I want to pray, but I don't know how to shrink these things into a form that will fit the smallness of my ability to speak to God. And so I'm on my own. Again, I sit and I hold Crumb Cake, tear stains on her cheek, the imprint of a flip-flop fading into her fuzzy hair line.

Then, at two minutes and thirty seconds I dress and the nanny arrives one minute early and someone is crying and I notice a blue magic marker stain on my shirt, but I have to keep walking out the door—sweaty and ambivalent. And I know I am going through the motions, and I wonder if I have given up. But how to surrender when there isn't really a battle ground anymore?

And as I leave the building and wipe my brow, I neatly pack everything I could have done differently or will do differently, or will think about later into the closet: I leave Rice Crispies and flip-flops and screams and broken eggs and burnt milk behind.

It is 4 pm. I'm with my thoughts and embedded in ideas for four hours, ten minutes and zero seconds.

At three hours my flirtation with “research time” and with thinking thoughts will get old. I will miss the children. From here, I cannot see Big Girl hiding tic-tacs where they won't melt—in her cheeks; or Crumb Cake pouring water out of the window, a gift to the over-heated construction workers below.
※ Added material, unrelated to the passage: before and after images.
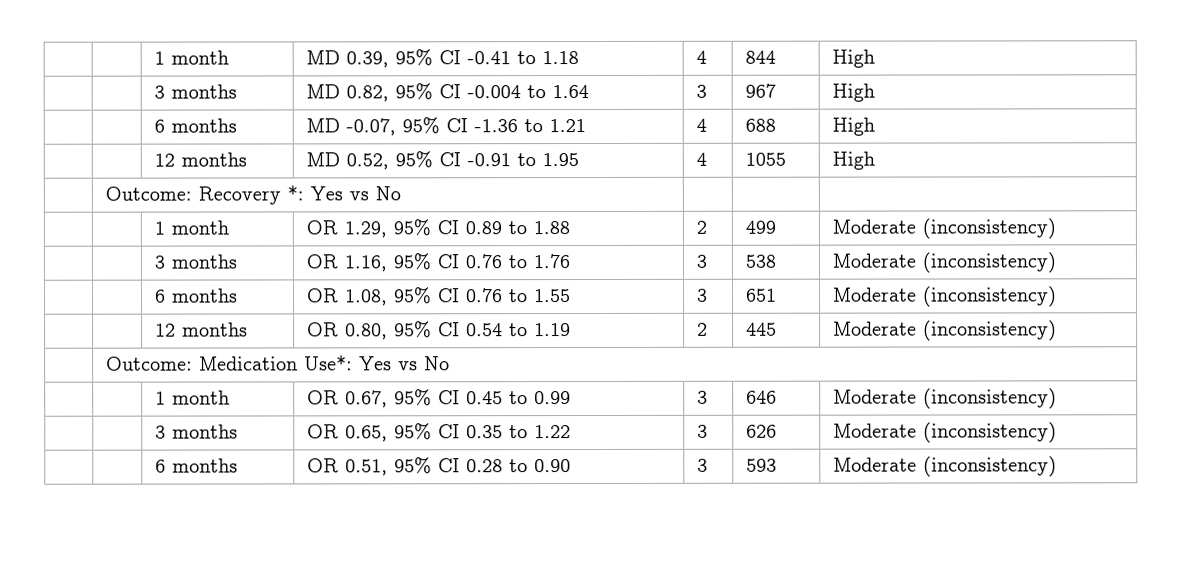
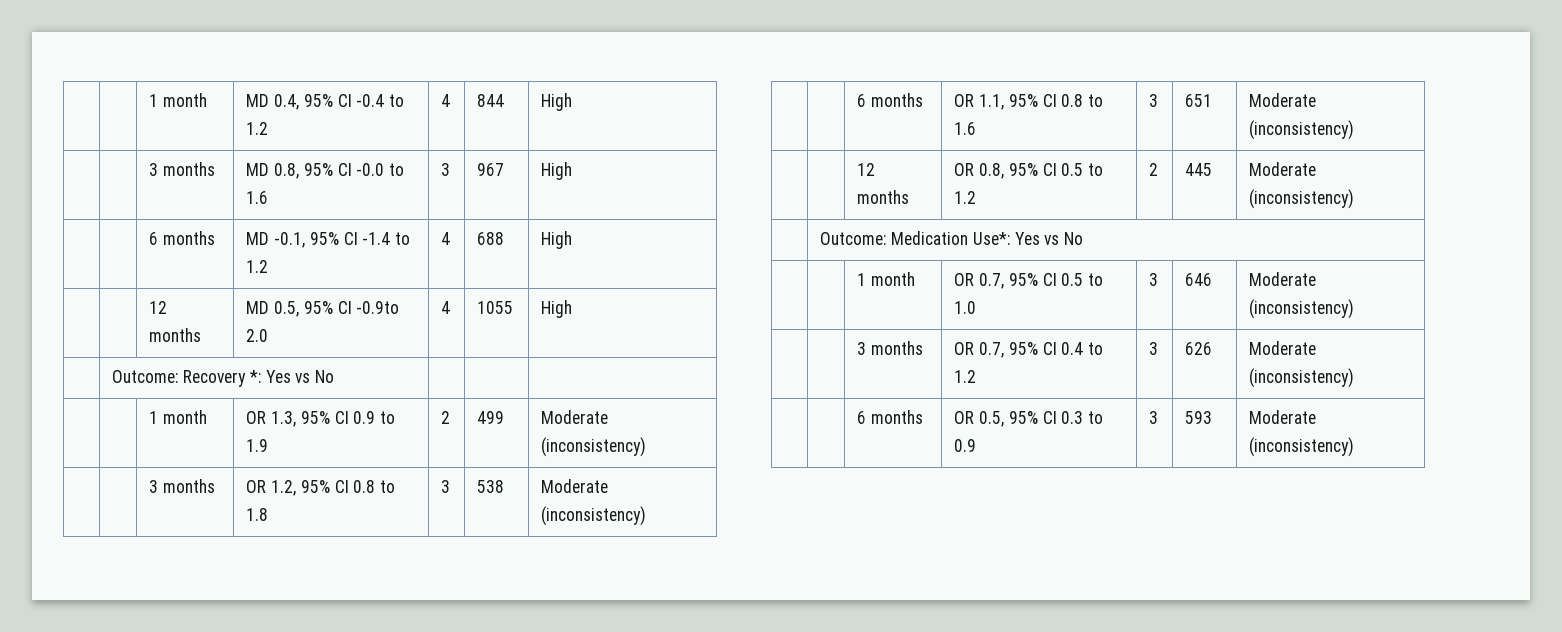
- | | 1 month | MD 0.39, 95% CI -0.41 to 1.18 | 4 | 844 | High
+ | | 1 month | MD 0.4, 95% CI -0.4 to 1.2 | 4 | 844 | High
- | | 3 months | MD 0.82, 95% CI -0.004 to 1.64 | 3 | 967 | High
+ | | 3 months | MD 0.8, 95% CI -0.0 to 1.6 | 3 | 967 | High
- | | 6 months | MD -0.07, 95% CI -1.36 to 1.21 | 4 | 688 | High
+ | | 6 months | MD -0.1, 95% CI -1.4 to 1.2 | 4 | 688 | High
- | | 12 months | MD 0.52, 95% CI -0.91 to 1.95 | 4 | 1055 | High
+ | | 12 months | MD 0.5, 95% CI -0.9to 2.0 | 4 | 1055 | High
- | | 1 month | OR 1.29, 95% CI 0.89 to 1.88 | 2 | 499 | Moderate (inconsistency)
+ | | 1 month | OR 1.3, 95% CI 0.9 to 1.9 | 2 | 499 | Moderate (inconsistency)
- | | 3 months | OR 1.16, 95% CI 0.76 to 1.76 | 3 | 538 | Moderate (inconsistency)
+ | | 3 months | OR 1.2, 95% CI 0.8 to 1.8 | 3 | 538 | Moderate (inconsistency)
- | | 6 months | OR 1.08, 95% CI 0.76 to 1.55 | 3 | 651 | Moderate (inconsistency)
+ | | 6 months | OR 1.1, 95% CI 0.8 to 1.6 | 3 | 651 | Moderate (inconsistency)
- | | 12 months | OR 0.80, 95% CI 0.54 to 1.19 | 2 | 445 | Moderate (inconsistency)
+ | | 12 months | OR 0.8, 95% CI 0.5 to 1.2 | 2 | 445 | Moderate (inconsistency)
- | | 1 month | OR 0.67, 95% CI 0.45 to 0.99 | 3 | 646 | Moderate (inconsistency)
+ | | 1 month | OR 0.7, 95% CI 0.5 to 1.0 | 3 | 646 | Moderate (inconsistency)
- | | 3 months | OR 0.65, 95% CI 0.35 to 1.22 | 3 | 626 | Moderate (inconsistency)
+ | | 3 months | OR 0.7, 95% CI 0.4 to 1.2 | 3 | 626 | Moderate (inconsistency)
- | | 6 months | OR 0.51, 95% CI 0.28 to 0.90 | 3 | 593 | Moderate (inconsistency)
+ | | 6 months | OR 0.5, 95% CI 0.3 to 0.9 | 3 | 593 | Moderate (inconsistency)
11 pm. I go to one side of the bed, and they roll, slither, and squirm until they find me. I move to the hard, cool, linoleum floor with my pillow—as I do every night—and fall asleep.

When I awake, six hours later—at 5 am—Big Girl will be sleeping on my back, which is clammy and wet, because she peed on me after falling asleep. And Crumb Cake, whose breath has only recently become sour, will be on the floor too, by my side—breathing heavily, and directly into my nose. And there, on the hard, cold floor, I won't move, because I may never be this close to the divine again.

Audrey Elisa Kerr is a professor of English and Women's Studies at Southern Connecticut State University. Her first book is titled “The Paper Bag Principle.”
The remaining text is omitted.